Friday, April 17, 2026

SciShow on 'Here's Why Personality Tests ALWAYS Work*' for Flashback Friday

Happy Flashback Friday! Today's evergreen educational entry begins with SciShow explaining Here's Why Personality Tests ALWAYS Work*.

If you've ever done a personality test or read a horoscope and thought, it seemed scary accurate, you may have fallen for something called a Barnum Profile. There's a psychological trick that makes us all vulnerable to personality tests, so let's get into the real science behind personality testing.
When I search this blog's back catalog for personality, I found that I discussed personality types using the Big Five or OCEAN — Openness to experience, Conscientiousness, Extraversion, Agreeableness, and Neuroticism — or personality disorders. Here's what I wrote about my personality type results in We reveal ourselves on Facebook.
My results showed that I was liberal (duh), well organized, reserved, trusting, and calm. About the only one of those findings that surprised me was the reserved one. I generally test out as mildly extraverted on Myers-Briggs, so being labeled as the equivalent of introverted was inconsistent with that. Then I looked at the list of most reliable liked pages for each trait and discovered why. The pages for reserved included RPGs, Anime, Manga, Role Playing Games, and Video Games. I may not like all the pages with those exact names (although I like the suggestions for those pages), but I do like pages about all those topics, so I can see why my results came out that way. Seriously, what these pages tell me is that I am a geek, but not all geeks are reserved.
More than a decade later, I stand by both the personality assessment and my mild criticism of it.

That's a wrap for flashing back to a topic I haven't explored on this blog since the first half of last decade. Follow over the jump for another look back, a retrospective of the most read posts featuring videos from SciShow during the 15th year of Crazy Eddie's Motie News.


Normal social media promotion and web search earned SciShow asks 'What Will Humanity Leave Behind?' from September 26, 2025 684 default and 899 raw page views during September 2025, placing it 16th by the former, 13th among entries posted during the month and 14th overall last September. It ended the 2025-2026 blogging year with 976 raw page views, ranking it 15th among entries posted last year and 21st overall. It also earned one share (tied for first for the month and year) and 1 like on 20 views on Instagram.

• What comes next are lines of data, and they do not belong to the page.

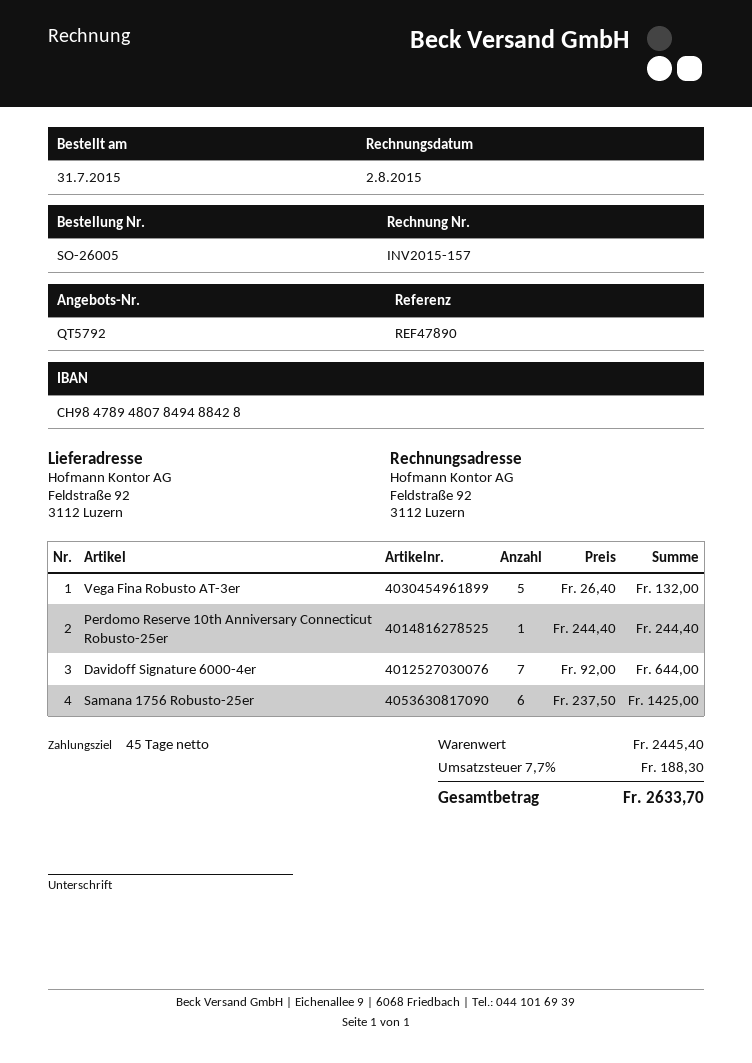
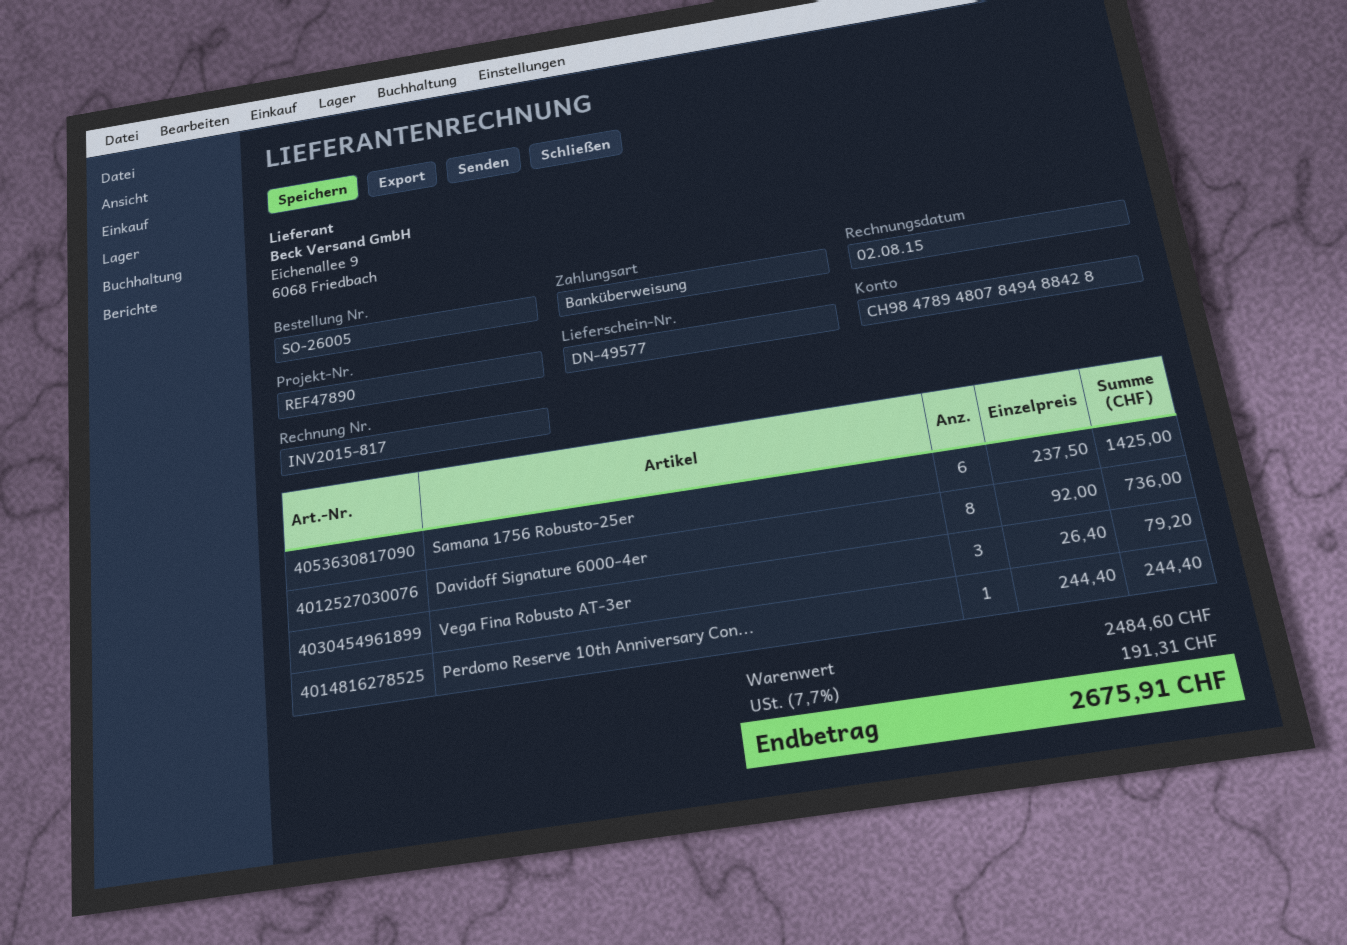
invoice number: INV2015-157 -> INV2015-817
Vega Fina Robusto AT-3er: 5 x 26.40 = 132.00 -> 3 x 26.40 = 79.20
Davidoff Signature 6000-4er: 7 x 92.00 = 644.00 -> 8 x 92.00 = 736.00
subtotal: 2445.40 -> 2484.60
tax: 7.7% = 188.30 -> 7.7% = 191.31
total: 2633.70 -> 2675.91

Normal social media promotion and web search earned SciShow explains 'How to Make a Warning Last 10,000 Years' from September 11, 2025 844 raw page views, ranking it 18th among entries posted that month and 19th overall during September 2025. It ended the blogging year with 910 raw page views by March 20, 2026, placing it 19th among entries posted between March 21, 2025 and March 20, 2026 and 25th overall. It also earned 2 likes (tied for first for the month) and 1 share (tied for first for the month and year) on 31 views on Instagram.

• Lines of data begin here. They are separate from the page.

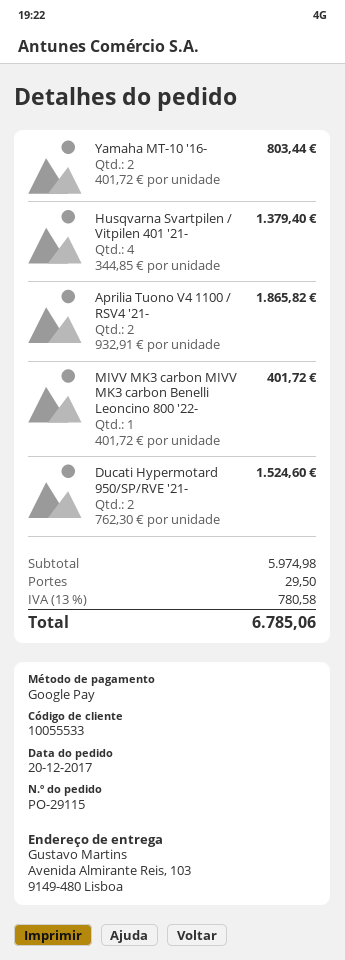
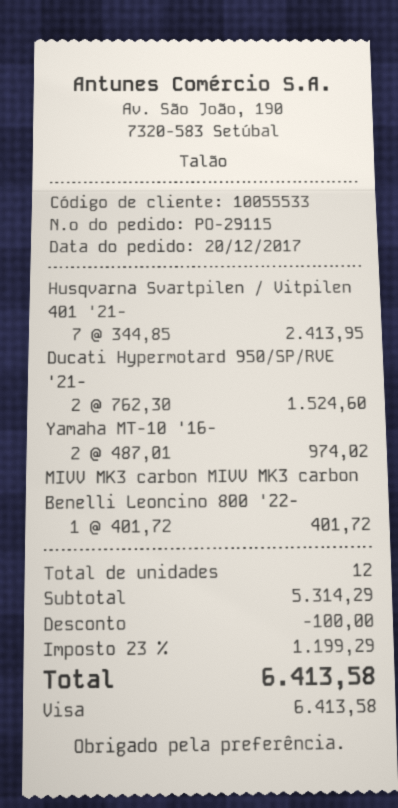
payment method: Google Pay -> Visa
Yamaha MT-10 '16-: 2 x 401.72 = 803.44 -> 2 x 487.01 = 974.02
Husqvarna Svartpilen / Vitpilen 401 '21-: 4 x 344.85 = 1379.40 -> 7 x 344.85 = 2413.95
Aprilia Tuono V4 1100 / RSV4 '21-: 2 x 932.91 = 1865.82 -> none
subtotal: 5974.98 -> 5314.29
discount: none -> 100.00
shipping: 29.50 -> none
tax: 13% = 780.58 -> 23% = 1199.29
total: 6785.06 -> 6413.58

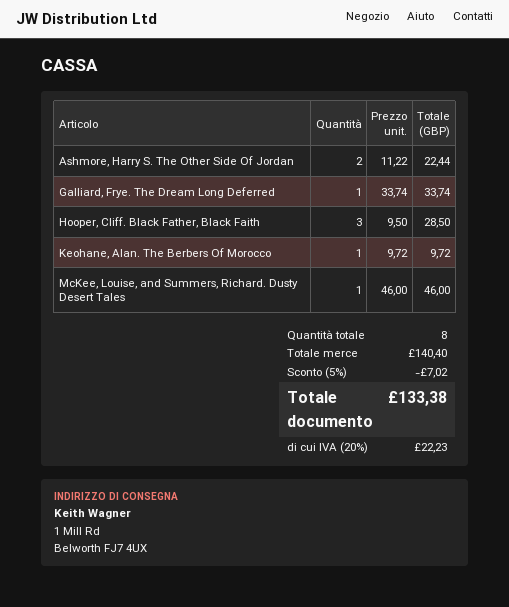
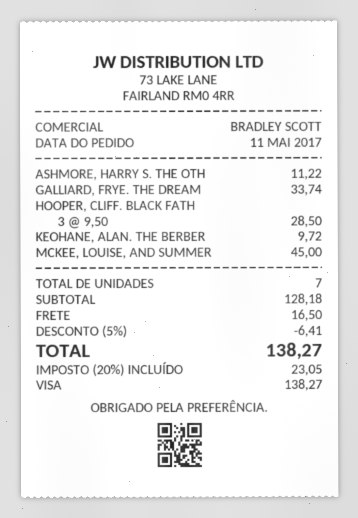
Ashmore, Harry S. The Other Side Of Jordan: 2 x 11.22 = 22.44 -> 1 x 11.22 = 11.22
McKee, Louise, and Summers, Richard. Dusty Desert Tales: 1 x 46.00 = 46.00 -> 1 x 45.00 = 45.00
total quantity: 8 -> 7
subtotal: 140.40 -> 128.18
discount: 5% = 7.02 -> 5% = 6.41
shipping: none -> 16.50
tax: 20% = 22.23 -> 20% = 23.05
total: 133.38 -> 138.27

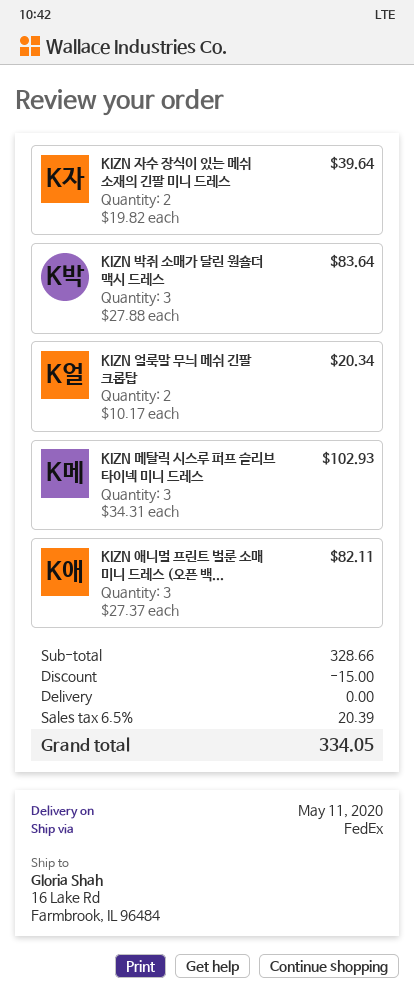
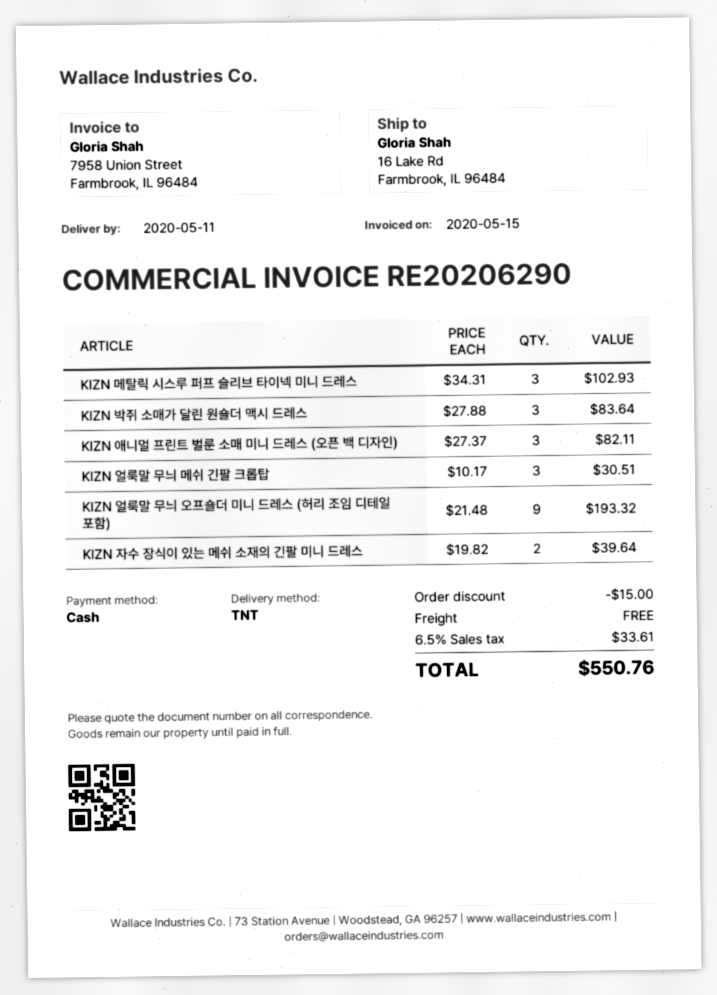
shipping method: FedEx -> TNT
KIZN 얼룩말 무늬 메쉬 긴팔 크롭탑: 2 x 10.17 = 20.34 -> 3 x 10.17 = 30.51
KIZN 얼룩말 무늬 오프숄더 미니 드레스 (허리 조임 디테일 포함): none -> 9 x 21.48 = 193.32
tax: 6.5% = 20.39 -> 6.5% = 33.61
total: 334.05 -> 550.76

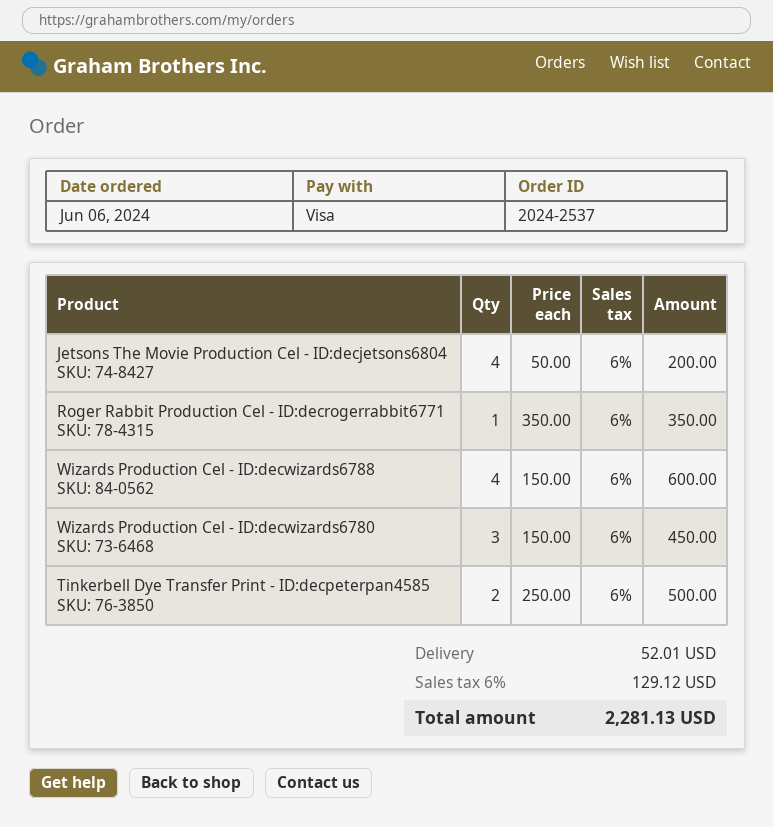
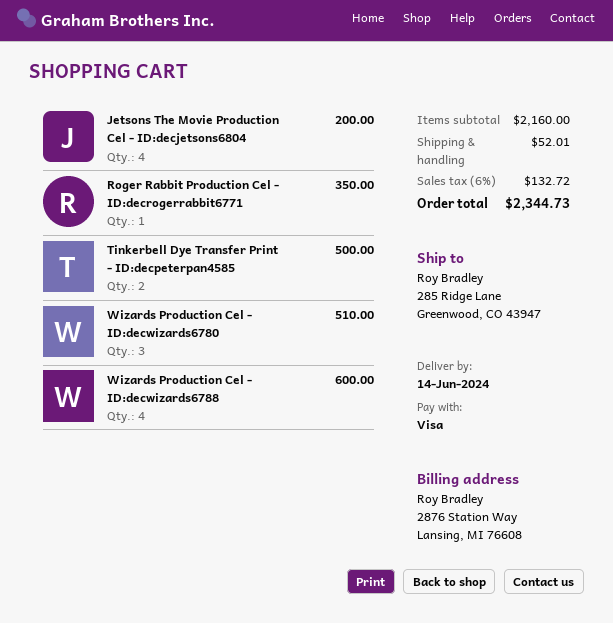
Wizards Production Cel - ID:decwizards6780: 3 for 450.00 -> 3 for 510.00
tax: 6% = 129.12 -> 6% = 132.72
total: 2281.13 -> 2344.73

Infidel753 shared the link SciShow warns 'The Potato Famine Could Happen Again' from August 6, 2025 at his blog. That contributed to it earning 250 default and 293 raw page views plus three comments during August 2025, ranking it tenth by the former measure, seventh among entries posted during the month, and ninth overall by the latter measure. It continued to attract readers during the blogging year, reaching 294 default and 428 raw page views by March 20, 2026, placing 20th by the former, 57th among entries posted during the 2025-2026 blogging year, and tying for 83rd overall with Polar vortex and difference between climate and weather explained.